# Excerpted records:
<<<<

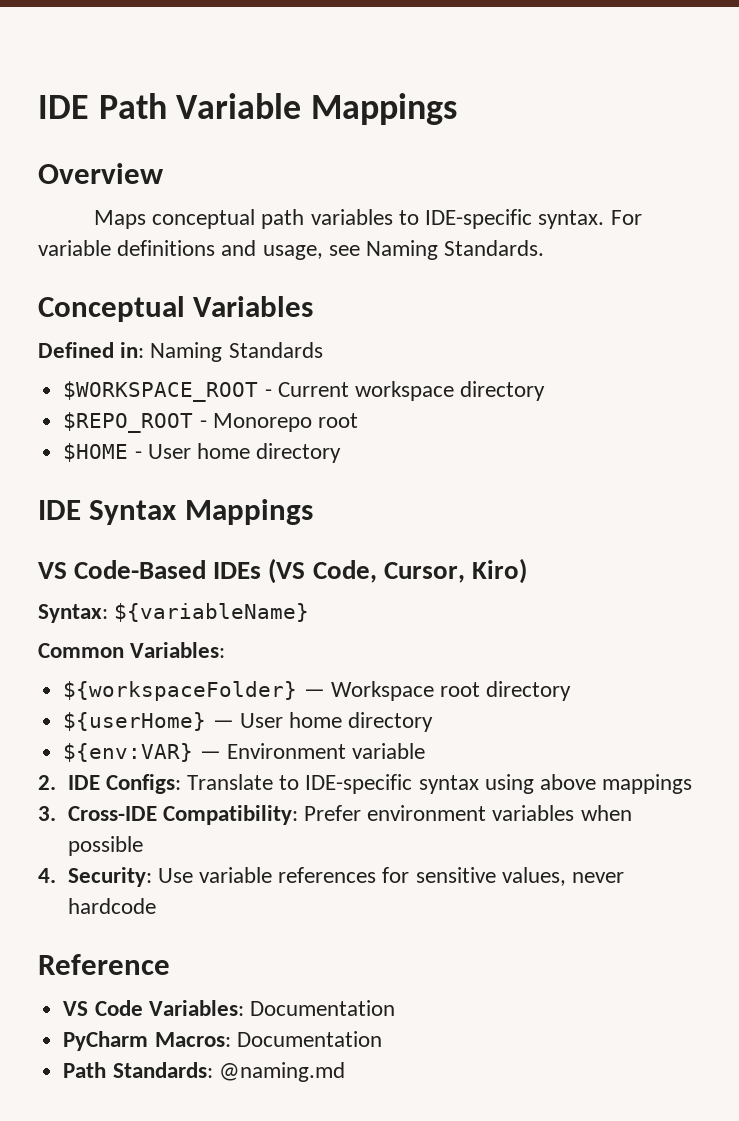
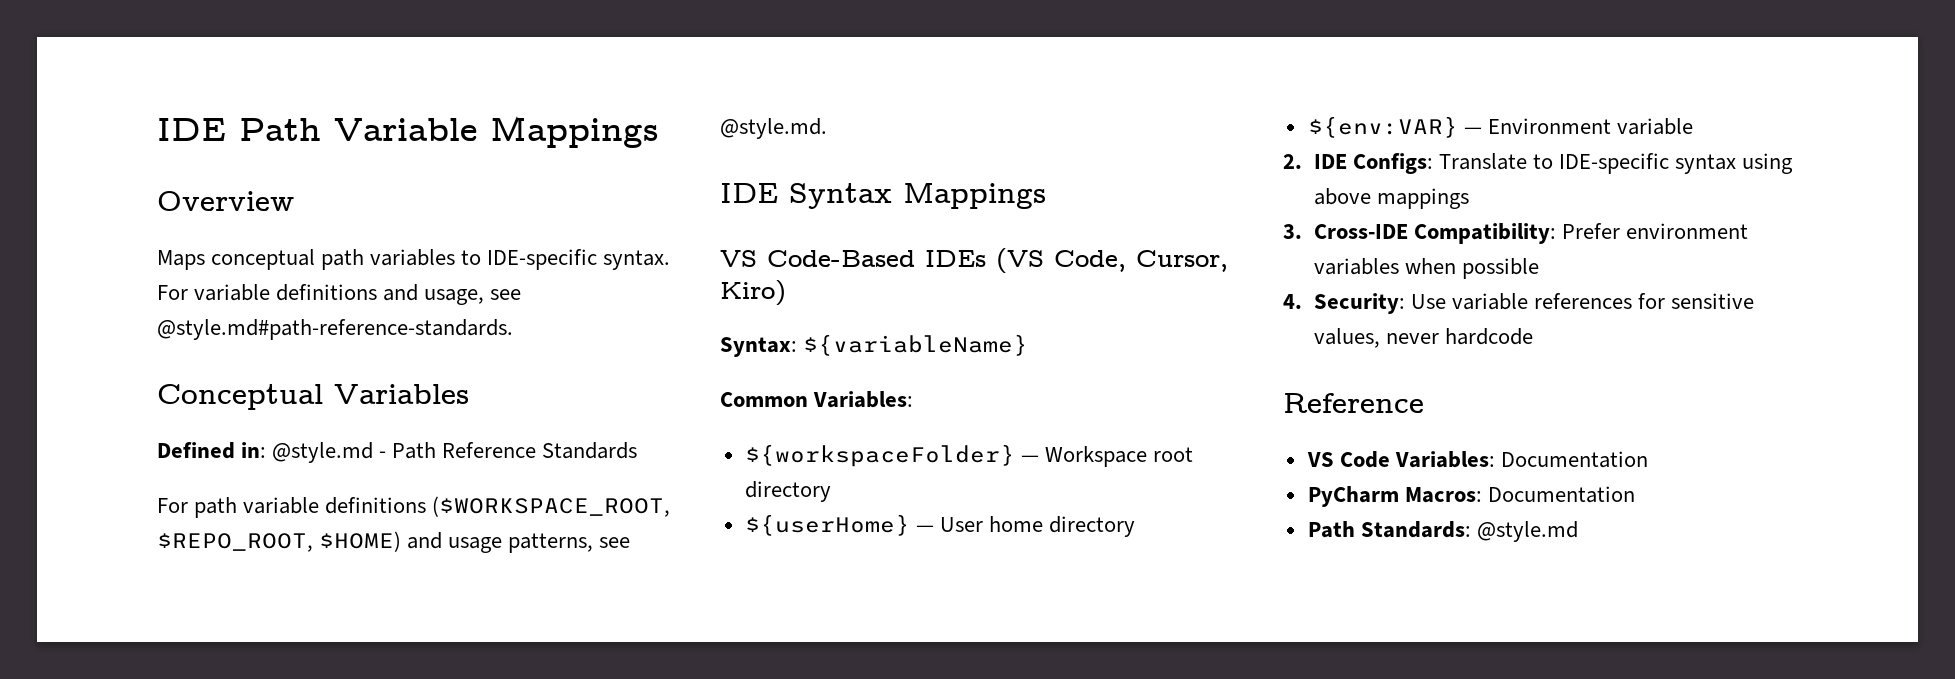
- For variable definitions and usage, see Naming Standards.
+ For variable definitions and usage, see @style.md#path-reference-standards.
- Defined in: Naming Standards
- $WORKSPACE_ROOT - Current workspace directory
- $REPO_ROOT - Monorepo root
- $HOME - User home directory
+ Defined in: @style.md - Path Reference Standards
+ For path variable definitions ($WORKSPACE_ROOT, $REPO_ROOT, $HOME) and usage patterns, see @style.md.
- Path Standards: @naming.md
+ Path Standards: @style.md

>>>>
<<<<

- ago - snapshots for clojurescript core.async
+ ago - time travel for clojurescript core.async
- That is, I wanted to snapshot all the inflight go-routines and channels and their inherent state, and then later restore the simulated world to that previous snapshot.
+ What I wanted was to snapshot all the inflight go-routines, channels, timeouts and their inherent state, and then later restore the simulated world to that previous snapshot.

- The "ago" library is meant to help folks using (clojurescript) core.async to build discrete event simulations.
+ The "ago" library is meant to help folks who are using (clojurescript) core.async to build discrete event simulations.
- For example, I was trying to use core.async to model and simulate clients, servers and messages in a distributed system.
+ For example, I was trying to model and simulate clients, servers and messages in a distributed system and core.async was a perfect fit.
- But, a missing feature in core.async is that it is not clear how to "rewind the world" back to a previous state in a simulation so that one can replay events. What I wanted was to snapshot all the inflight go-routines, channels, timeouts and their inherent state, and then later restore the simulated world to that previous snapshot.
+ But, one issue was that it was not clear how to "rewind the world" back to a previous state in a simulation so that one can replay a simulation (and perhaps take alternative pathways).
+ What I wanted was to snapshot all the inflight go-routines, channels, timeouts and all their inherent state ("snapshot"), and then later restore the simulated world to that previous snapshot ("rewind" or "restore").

>>>>

Extract from the records above the lines from the one containing "- ago - snapshots" to the one containing "- For example, I", both lines included, exactly as they appear and with nothing else.

# Exercise answer:
- ago - snapshots for clojurescript core.async
+ ago - time travel for clojurescript core.async
- That is, I wanted to snapshot all the inflight go-routines and channels and their inherent state, and then later restore the simulated world to that previous snapshot.
+ What I wanted was to snapshot all the inflight go-routines, channels, timeouts and their inherent state, and then later restore the simulated world to that previous snapshot.

- The "ago" library is meant to help folks using (clojurescript) core.async to build discrete event simulations.
+ The "ago" library is meant to help folks who are using (clojurescript) core.async to build discrete event simulations.
- For example, I was trying to use core.async to model and simulate clients, servers and messages in a distributed system.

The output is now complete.